**Exercise requirements:** Give back exactly the lines of the data below, starting with the line that has "Nghe An provinces." and going on through the line that has "- Differences from".

Itemized modification records:

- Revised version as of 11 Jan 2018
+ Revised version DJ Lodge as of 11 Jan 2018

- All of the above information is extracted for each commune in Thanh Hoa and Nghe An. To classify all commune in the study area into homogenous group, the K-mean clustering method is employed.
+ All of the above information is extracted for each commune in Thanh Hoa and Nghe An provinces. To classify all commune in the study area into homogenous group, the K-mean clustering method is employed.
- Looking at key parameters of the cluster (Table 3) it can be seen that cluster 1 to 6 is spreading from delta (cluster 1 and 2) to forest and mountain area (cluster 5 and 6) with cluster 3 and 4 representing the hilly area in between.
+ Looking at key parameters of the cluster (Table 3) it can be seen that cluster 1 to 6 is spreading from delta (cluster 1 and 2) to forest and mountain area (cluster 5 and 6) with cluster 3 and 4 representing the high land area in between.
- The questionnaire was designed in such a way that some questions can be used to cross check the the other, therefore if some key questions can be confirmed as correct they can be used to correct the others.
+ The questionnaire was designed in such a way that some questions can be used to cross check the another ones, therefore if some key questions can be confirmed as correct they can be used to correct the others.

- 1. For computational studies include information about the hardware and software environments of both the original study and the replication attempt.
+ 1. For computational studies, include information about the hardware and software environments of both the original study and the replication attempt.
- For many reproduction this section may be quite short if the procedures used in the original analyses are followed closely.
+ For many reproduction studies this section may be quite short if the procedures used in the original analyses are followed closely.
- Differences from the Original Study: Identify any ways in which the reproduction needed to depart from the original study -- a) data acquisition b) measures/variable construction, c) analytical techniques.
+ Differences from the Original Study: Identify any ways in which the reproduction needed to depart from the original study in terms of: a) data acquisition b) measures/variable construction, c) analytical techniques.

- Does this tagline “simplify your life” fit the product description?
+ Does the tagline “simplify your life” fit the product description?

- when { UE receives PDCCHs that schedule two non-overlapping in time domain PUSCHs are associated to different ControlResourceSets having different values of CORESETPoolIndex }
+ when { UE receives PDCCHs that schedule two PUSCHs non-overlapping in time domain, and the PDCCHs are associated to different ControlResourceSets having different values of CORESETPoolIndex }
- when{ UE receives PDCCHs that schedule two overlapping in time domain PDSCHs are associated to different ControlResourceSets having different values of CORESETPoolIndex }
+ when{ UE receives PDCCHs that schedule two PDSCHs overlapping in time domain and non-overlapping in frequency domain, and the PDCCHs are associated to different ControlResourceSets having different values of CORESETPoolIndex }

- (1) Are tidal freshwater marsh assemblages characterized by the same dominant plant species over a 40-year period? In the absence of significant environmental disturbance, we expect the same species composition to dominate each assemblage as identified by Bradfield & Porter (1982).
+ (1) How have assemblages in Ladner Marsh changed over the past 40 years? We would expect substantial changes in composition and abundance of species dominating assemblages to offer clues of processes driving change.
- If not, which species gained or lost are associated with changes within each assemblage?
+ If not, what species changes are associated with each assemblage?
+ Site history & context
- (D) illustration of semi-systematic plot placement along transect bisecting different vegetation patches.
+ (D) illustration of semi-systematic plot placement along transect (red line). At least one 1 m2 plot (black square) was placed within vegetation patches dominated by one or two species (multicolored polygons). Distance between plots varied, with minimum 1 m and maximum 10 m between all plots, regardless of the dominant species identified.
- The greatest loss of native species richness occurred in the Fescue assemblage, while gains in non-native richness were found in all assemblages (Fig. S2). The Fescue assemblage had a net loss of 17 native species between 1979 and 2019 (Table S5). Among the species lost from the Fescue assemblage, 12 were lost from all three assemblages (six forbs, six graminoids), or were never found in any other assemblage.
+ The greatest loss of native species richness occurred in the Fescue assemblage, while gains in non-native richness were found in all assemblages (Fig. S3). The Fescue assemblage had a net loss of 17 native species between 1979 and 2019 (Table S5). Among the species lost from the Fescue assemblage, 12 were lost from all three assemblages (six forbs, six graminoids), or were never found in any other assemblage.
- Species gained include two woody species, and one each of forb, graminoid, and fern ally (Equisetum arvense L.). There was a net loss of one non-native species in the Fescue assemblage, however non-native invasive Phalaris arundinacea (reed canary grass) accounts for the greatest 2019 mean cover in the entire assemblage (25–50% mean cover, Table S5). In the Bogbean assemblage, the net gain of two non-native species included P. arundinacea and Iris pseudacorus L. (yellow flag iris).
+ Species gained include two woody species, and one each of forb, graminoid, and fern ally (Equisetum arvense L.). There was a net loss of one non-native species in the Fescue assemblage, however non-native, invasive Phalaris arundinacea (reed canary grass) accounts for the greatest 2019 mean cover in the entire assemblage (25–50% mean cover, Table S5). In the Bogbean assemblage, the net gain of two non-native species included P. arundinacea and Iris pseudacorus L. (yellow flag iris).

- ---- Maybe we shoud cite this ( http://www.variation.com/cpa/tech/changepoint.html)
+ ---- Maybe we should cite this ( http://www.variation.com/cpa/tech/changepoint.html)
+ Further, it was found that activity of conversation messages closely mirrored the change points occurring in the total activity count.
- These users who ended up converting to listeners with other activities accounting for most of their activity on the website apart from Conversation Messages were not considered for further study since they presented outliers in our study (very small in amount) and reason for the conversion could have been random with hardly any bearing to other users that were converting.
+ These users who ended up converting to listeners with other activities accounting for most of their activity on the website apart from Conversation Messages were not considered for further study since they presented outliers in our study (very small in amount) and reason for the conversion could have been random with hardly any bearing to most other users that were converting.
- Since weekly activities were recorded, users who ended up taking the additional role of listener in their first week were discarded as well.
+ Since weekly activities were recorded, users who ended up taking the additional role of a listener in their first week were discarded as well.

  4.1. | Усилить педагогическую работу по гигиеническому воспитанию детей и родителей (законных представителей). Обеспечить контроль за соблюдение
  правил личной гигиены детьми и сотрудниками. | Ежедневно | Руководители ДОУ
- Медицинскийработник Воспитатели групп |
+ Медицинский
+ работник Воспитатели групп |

**Solution to this problem:**
+ All of the above information is extracted for each commune in Thanh Hoa and Nghe An provinces. To classify all commune in the study area into homogenous group, the K-mean clustering method is employed.
- Looking at key parameters of the cluster (Table 3) it can be seen that cluster 1 to 6 is spreading from delta (cluster 1 and 2) to forest and mountain area (cluster 5 and 6) with cluster 3 and 4 representing the hilly area in between.
+ Looking at key parameters of the cluster (Table 3) it can be seen that cluster 1 to 6 is spreading from delta (cluster 1 and 2) to forest and mountain area (cluster 5 and 6) with cluster 3 and 4 representing the high land area in between.
- The questionnaire was designed in such a way that some questions can be used to cross check the the other, therefore if some key questions can be confirmed as correct they can be used to correct the others.
+ The questionnaire was designed in such a way that some questions can be used to cross check the another ones, therefore if some key questions can be confirmed as correct they can be used to correct the others.

- 1. For computational studies include information about the hardware and software environments of both the original study and the replication attempt.
+ 1. For computational studies, include information about the hardware and software environments of both the original study and the replication attempt.
- For many reproduction this section may be quite short if the procedures used in the original analyses are followed closely.
+ For many reproduction studies this section may be quite short if the procedures used in the original analyses are followed closely.
- Differences from the Original Study: Identify any ways in which the reproduction needed to depart from the original study -- a) data acquisition b) measures/variable construction, c) analytical techniques.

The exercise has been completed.